(Information shown Opens)

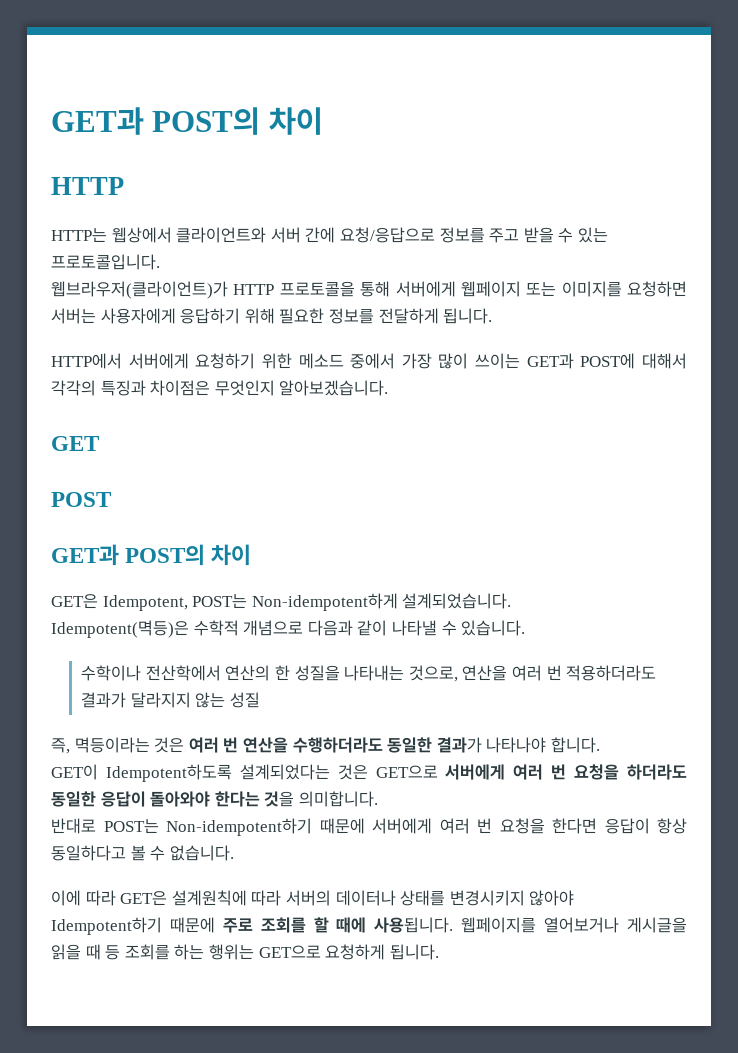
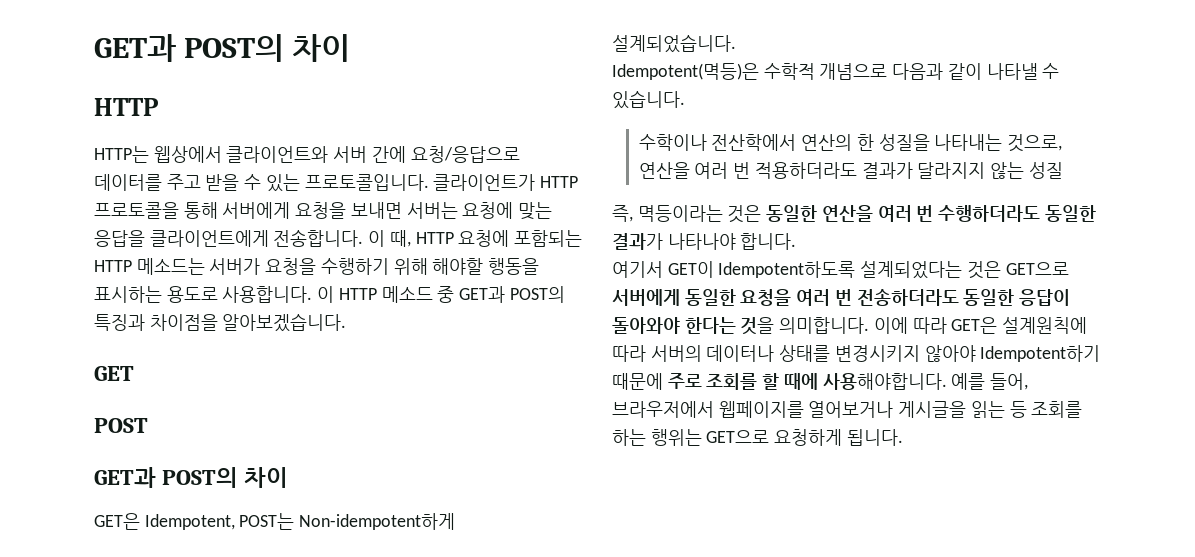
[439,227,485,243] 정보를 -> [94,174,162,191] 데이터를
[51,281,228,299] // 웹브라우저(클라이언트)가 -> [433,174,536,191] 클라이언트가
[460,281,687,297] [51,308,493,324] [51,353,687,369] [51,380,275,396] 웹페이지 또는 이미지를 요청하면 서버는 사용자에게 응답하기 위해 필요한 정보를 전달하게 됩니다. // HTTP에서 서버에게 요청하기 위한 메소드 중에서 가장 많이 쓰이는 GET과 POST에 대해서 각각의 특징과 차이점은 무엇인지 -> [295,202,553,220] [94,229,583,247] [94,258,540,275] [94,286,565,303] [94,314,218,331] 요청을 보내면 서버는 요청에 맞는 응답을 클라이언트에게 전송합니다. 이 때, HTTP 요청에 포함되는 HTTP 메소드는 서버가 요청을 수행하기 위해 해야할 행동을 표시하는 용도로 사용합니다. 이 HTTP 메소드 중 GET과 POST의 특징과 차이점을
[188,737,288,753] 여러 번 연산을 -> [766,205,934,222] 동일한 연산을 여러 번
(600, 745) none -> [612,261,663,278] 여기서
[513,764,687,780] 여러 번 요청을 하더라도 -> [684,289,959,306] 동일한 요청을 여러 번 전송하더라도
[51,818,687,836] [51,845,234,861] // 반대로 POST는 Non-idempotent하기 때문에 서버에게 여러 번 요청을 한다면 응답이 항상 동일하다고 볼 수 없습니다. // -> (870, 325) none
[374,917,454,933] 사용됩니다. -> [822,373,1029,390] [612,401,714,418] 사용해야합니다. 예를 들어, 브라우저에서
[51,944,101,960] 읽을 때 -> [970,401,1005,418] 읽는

(Information shown Closes)

■ What the task requires
Transcribe each entry above exactly, apart from the pictures.

■ Written response
[439,227,485,243] 정보를 -> [94,174,162,191] 데이터를
[51,281,228,299] // 웹브라우저(클라이언트)가 -> [433,174,536,191] 클라이언트가
[460,281,687,297] [51,308,493,324] [51,353,687,369] [51,380,275,396] 웹페이지 또는 이미지를 요청하면 서버는 사용자에게 응답하기 위해 필요한 정보를 전달하게 됩니다. // HTTP에서 서버에게 요청하기 위한 메소드 중에서 가장 많이 쓰이는 GET과 POST에 대해서 각각의 특징과 차이점은 무엇인지 -> [295,202,553,220] [94,229,583,247] [94,258,540,275] [94,286,565,303] [94,314,218,331] 요청을 보내면 서버는 요청에 맞는 응답을 클라이언트에게 전송합니다. 이 때, HTTP 요청에 포함되는 HTTP 메소드는 서버가 요청을 수행하기 위해 해야할 행동을 표시하는 용도로 사용합니다. 이 HTTP 메소드 중 GET과 POST의 특징과 차이점을
[188,737,288,753] 여러 번 연산을 -> [766,205,934,222] 동일한 연산을 여러 번
(600, 745) none -> [612,261,663,278] 여기서
[513,764,687,780] 여러 번 요청을 하더라도 -> [684,289,959,306] 동일한 요청을 여러 번 전송하더라도
[51,818,687,836] [51,845,234,861] // 반대로 POST는 Non-idempotent하기 때문에 서버에게 여러 번 요청을 한다면 응답이 항상 동일하다고 볼 수 없습니다. // -> (870, 325) none
[374,917,454,933] 사용됩니다. -> [822,373,1029,390] [612,401,714,418] 사용해야합니다. 예를 들어, 브라우저에서
[51,944,101,960] 읽을 때 -> [970,401,1005,418] 읽는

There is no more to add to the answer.